Extracted data entries
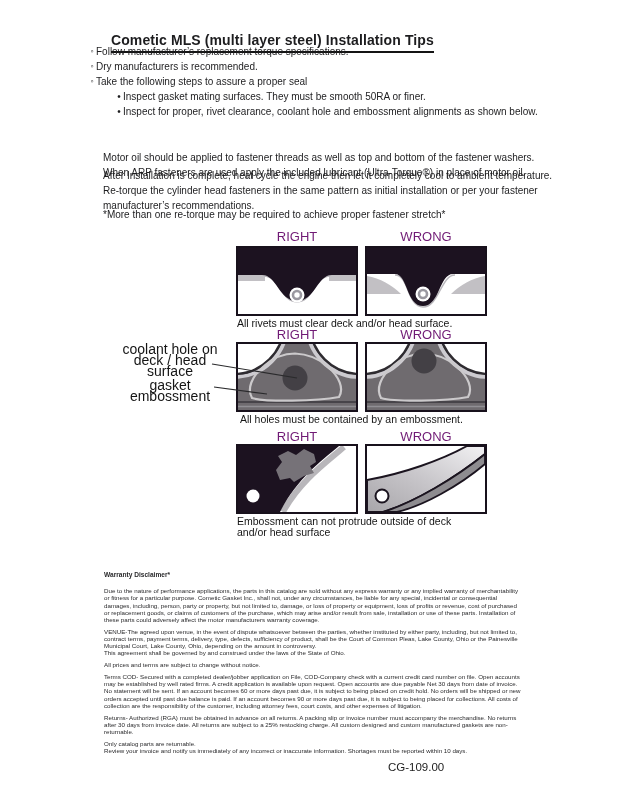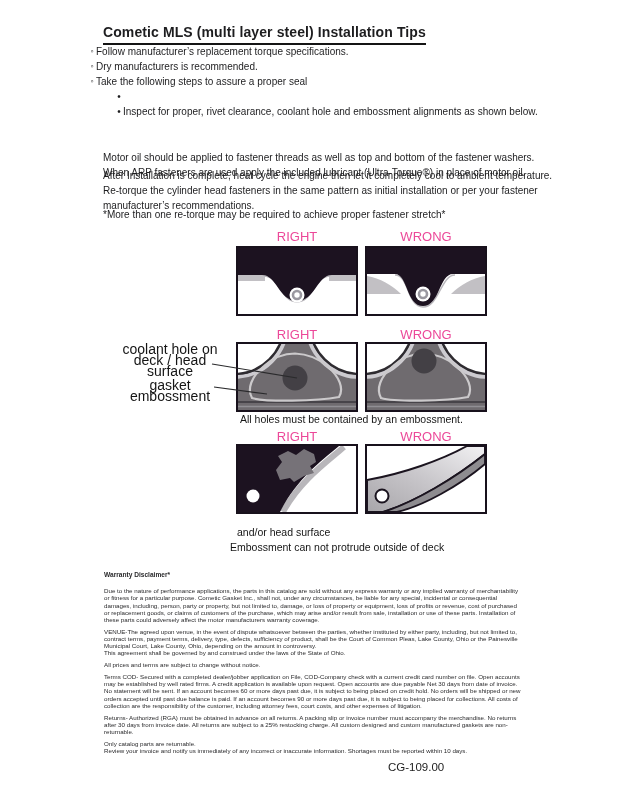--- a/index.html
+++ b/index.html
@@ -9,7 +9,7 @@
   }
   
   .title{
-    position:absolute;left:103px;top:24px;margin:0;
+    position:absolute;left:103px;top:24px;margin:8px;
     font-size:14px;font-weight:bold;letter-spacing:0.1px;
     border-bottom:2px solid #141414;padding-bottom:3px;display:inline-block;
   }

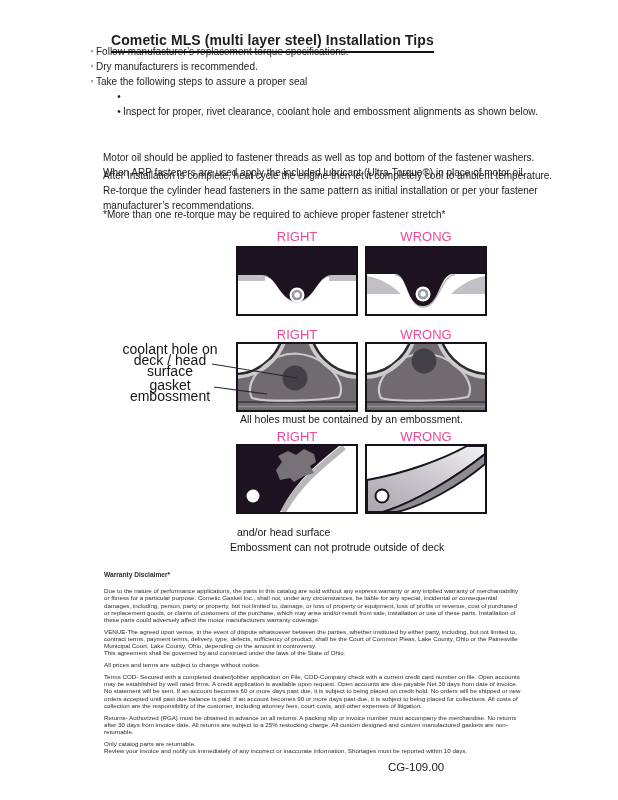--- a/index.html
+++ b/index.html
@@ -74,6 +74,7 @@
     </div>
     <div class="brow sub">
       <span class="mk">•</span>
+      <span>Inspect gasket mating surfaces.  They must be smooth 50RA or finer.</span>
     </div>
     <div class="brow sub">
       <span class="mk">•</span>

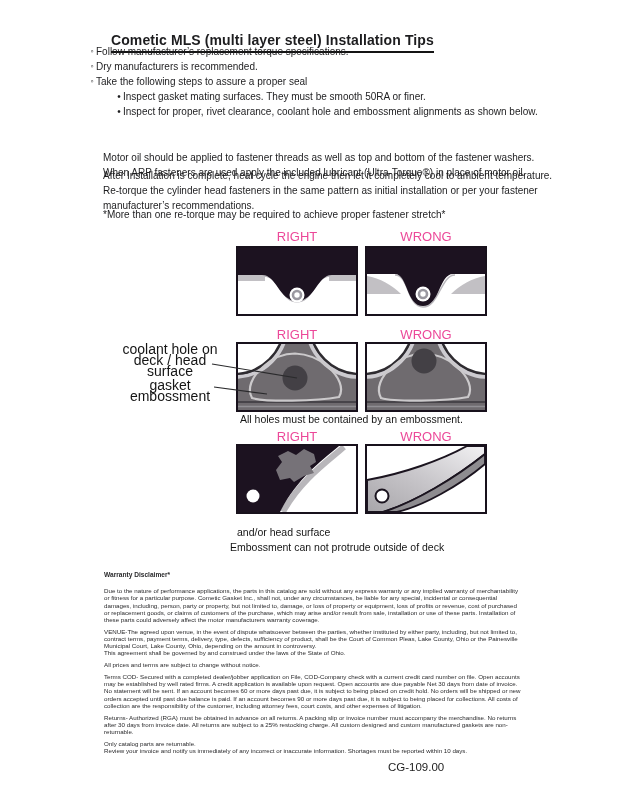--- a/index.html
+++ b/index.html
@@ -24,7 +24,7 @@
   .p2{top:168px;}
   .note{top:207px;}
   
-  .dlabel{position:absolute;width:122px;text-align:center;font-size:13px;color:#ec4899;}
+  .dlabel{position:absolute;width:122px;text-align:center;font-size:13px;color:#701a75;}
   .lab-l{left:236px;} .lab-r{left:365px;}
   .row1{top:229px;} .row2{top:327px;} .row3{top:429px;}
   .dbox{

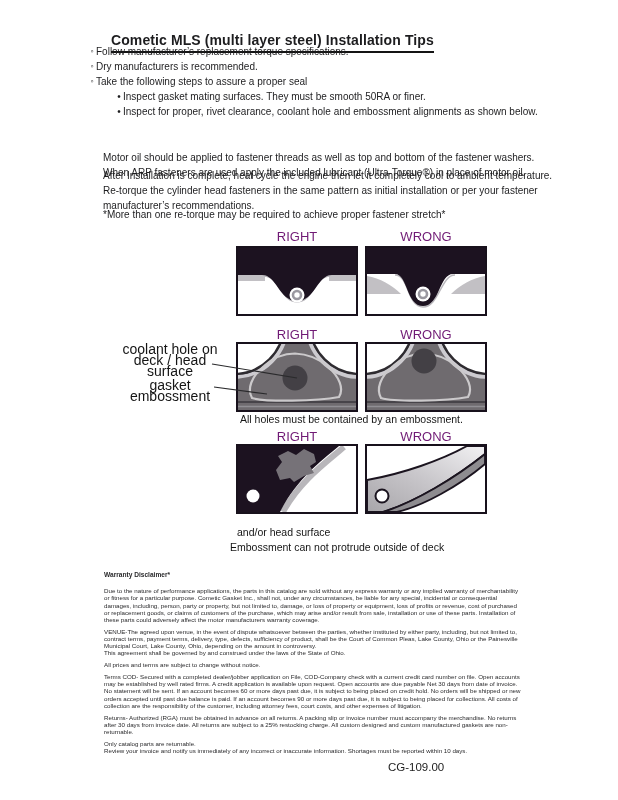--- a/index.html
+++ b/index.html
@@ -115,6 +115,7 @@
     </svg>
   </div>
 
+  <div class="cap cap1">All rivets must clear deck and/or head surface.</div>
 
   <div class="dlabel row2 lab-l">RIGHT</div>
   <div class="dlabel row2 lab-r">WRONG</div>

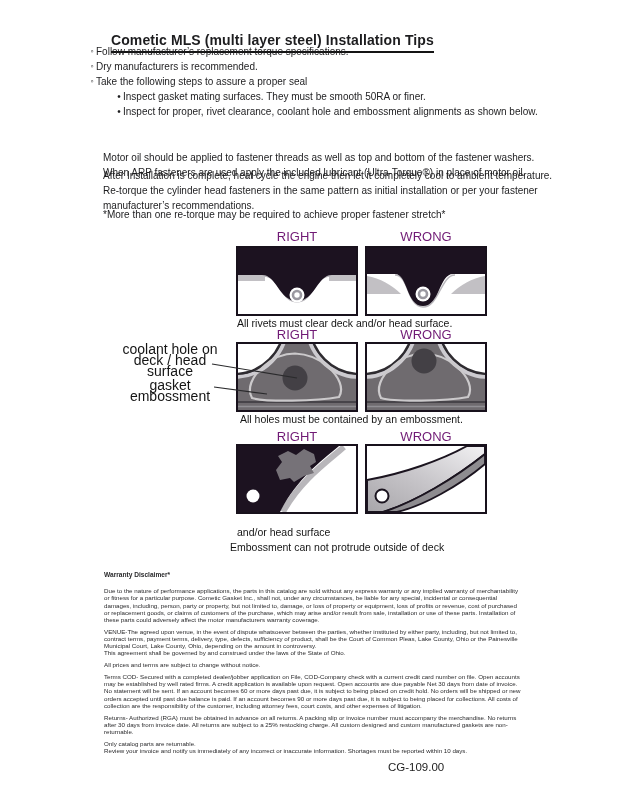--- a/index.html
+++ b/index.html
@@ -36,7 +36,7 @@
   .cap{position:absolute;font-size:10.5px;line-height:11.5px;color:#151515;}
   .cap1{left:237px;top:318px;}
   .cap2{left:240px;top:414px;text-align:center;}
-  .cap3a{left:230px;top:516px;margin-top:26px;}
+  .cap3a{left:237px;top:516px;}
   .cap3b{left:237px;top:527px;text-align:center;}
   .side-label{
     position:absolute;left:112px;width:116px;text-align:center;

> What you will do: The answer must consist of the entries above, reproduced word for word, without any pictures.

> Result below:
--- a/index.html
+++ b/index.html
@@ -9,7 +9,7 @@
   }
   
   .title{
-    position:absolute;left:103px;top:24px;margin:0;
+    position:absolute;left:103px;top:24px;margin:8px;
     font-size:14px;font-weight:bold;letter-spacing:0.1px;
     border-bottom:2px solid #141414;padding-bottom:3px;display:inline-block;
   }

--- a/index.html
+++ b/index.html
@@ -74,6 +74,7 @@
     </div>
     <div class="brow sub">
       <span class="mk">•</span>
+      <span>Inspect gasket mating surfaces.  They must be smooth 50RA or finer.</span>
     </div>
     <div class="brow sub">
       <span class="mk">•</span>

--- a/index.html
+++ b/index.html
@@ -24,7 +24,7 @@
   .p2{top:168px;}
   .note{top:207px;}
   
-  .dlabel{position:absolute;width:122px;text-align:center;font-size:13px;color:#ec4899;}
+  .dlabel{position:absolute;width:122px;text-align:center;font-size:13px;color:#701a75;}
   .lab-l{left:236px;} .lab-r{left:365px;}
   .row1{top:229px;} .row2{top:327px;} .row3{top:429px;}
   .dbox{

--- a/index.html
+++ b/index.html
@@ -115,6 +115,7 @@
     </svg>
   </div>
 
+  <div class="cap cap1">All rivets must clear deck and/or head surface.</div>
 
   <div class="dlabel row2 lab-l">RIGHT</div>
   <div class="dlabel row2 lab-r">WRONG</div>

--- a/index.html
+++ b/index.html
@@ -36,7 +36,7 @@
   .cap{position:absolute;font-size:10.5px;line-height:11.5px;color:#151515;}
   .cap1{left:237px;top:318px;}
   .cap2{left:240px;top:414px;text-align:center;}
-  .cap3a{left:230px;top:516px;margin-top:26px;}
+  .cap3a{left:237px;top:516px;}
   .cap3b{left:237px;top:527px;text-align:center;}
   .side-label{
     position:absolute;left:112px;width:116px;text-align:center;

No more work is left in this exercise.